Figure 5.

HER2ζ.iCO T cells have superior antitumor capability in vivo compared with HER2.CD28ζ T cells. LM7.eGFP.ffluc cells (2 × 10⁶) were injected into NSG mice intravenously. On day 28, 3 × 10⁵ HER2ζ.iCO, HER2Δ.iCO, or HER2.CD28ζ T cells were injected intravenously. Mice were injected with one dose of CID (100 μg) or vehicle control intraperitoneally (−CID) on the same day of T-cell injection. Bioluminescence imaging was used to follow tumor growth in mice. A, Images of representative animals are shown.

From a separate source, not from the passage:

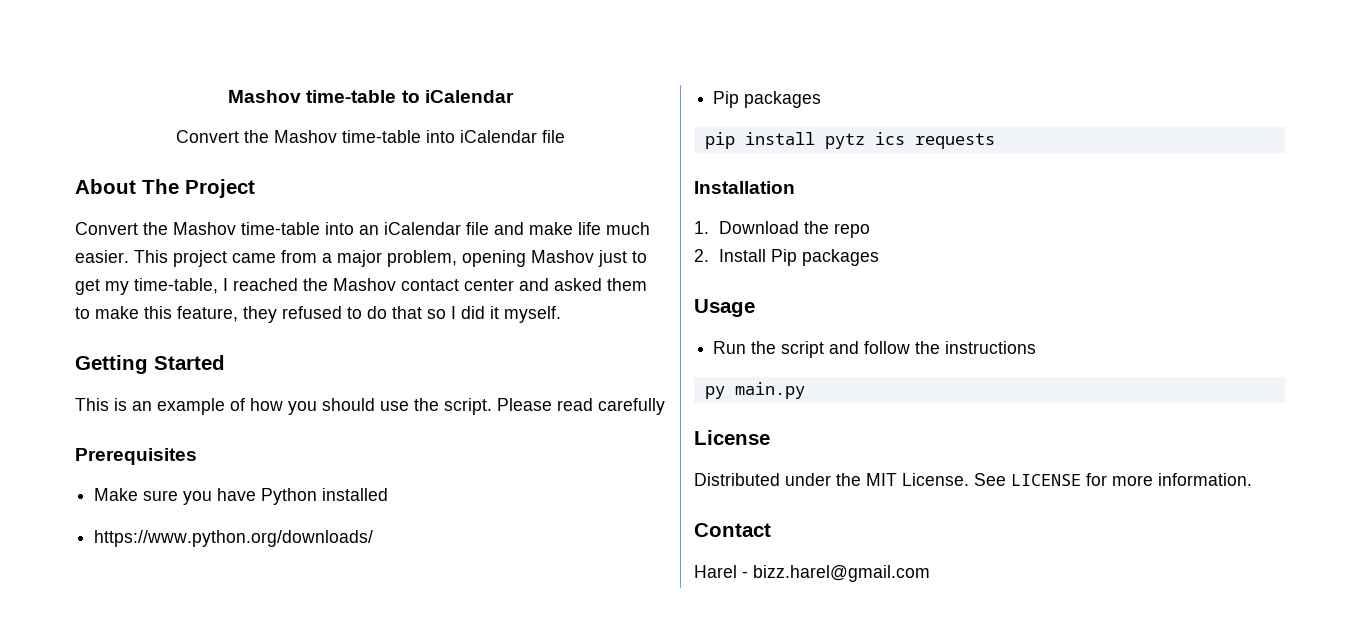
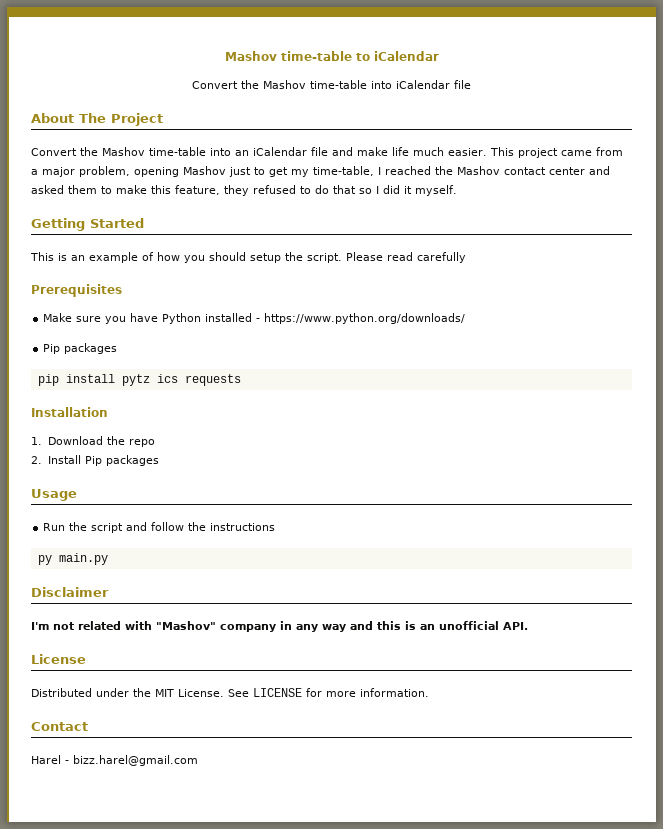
[380,401,409,411] use -> [250,253,281,263] setup
(389, 494) // -> [256,318,261,322] -
(805, 390) none -> [31,587,109,597] [31,621,528,632] // Disclaimer // I'm not related with "Mashov" company in any way and this is an unofficial API.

B, Bioluminescence signal (radiance = photons/sec/cm²/sr). Region 1: <20 days, region 2: 20≤ to <40 days; region 3: 60≤ to <60 days after T-cell injection. C, Pooled bioluminescence data for each region (mean + SEM; Δ: all mice euthanized; **, P < 0.01; ***, P < 0.001; ****, P < 0.0001; one-way ANOVA). D, Kaplan–Meier survival curve of HER2ζ.iCO T cells + vehicle control (n = 7), HER2ζ.iCO T cells + CID (n = 9), HER2Δ.iCO T cells + CID (n = 10) and HER2.CD28ζ T cells (n = 5; *, P < 0.05; **, P < 0.01; ***, P < 0.001; log-rank test). All statistical analysis was done compared with HER2.CD28ζ T cells.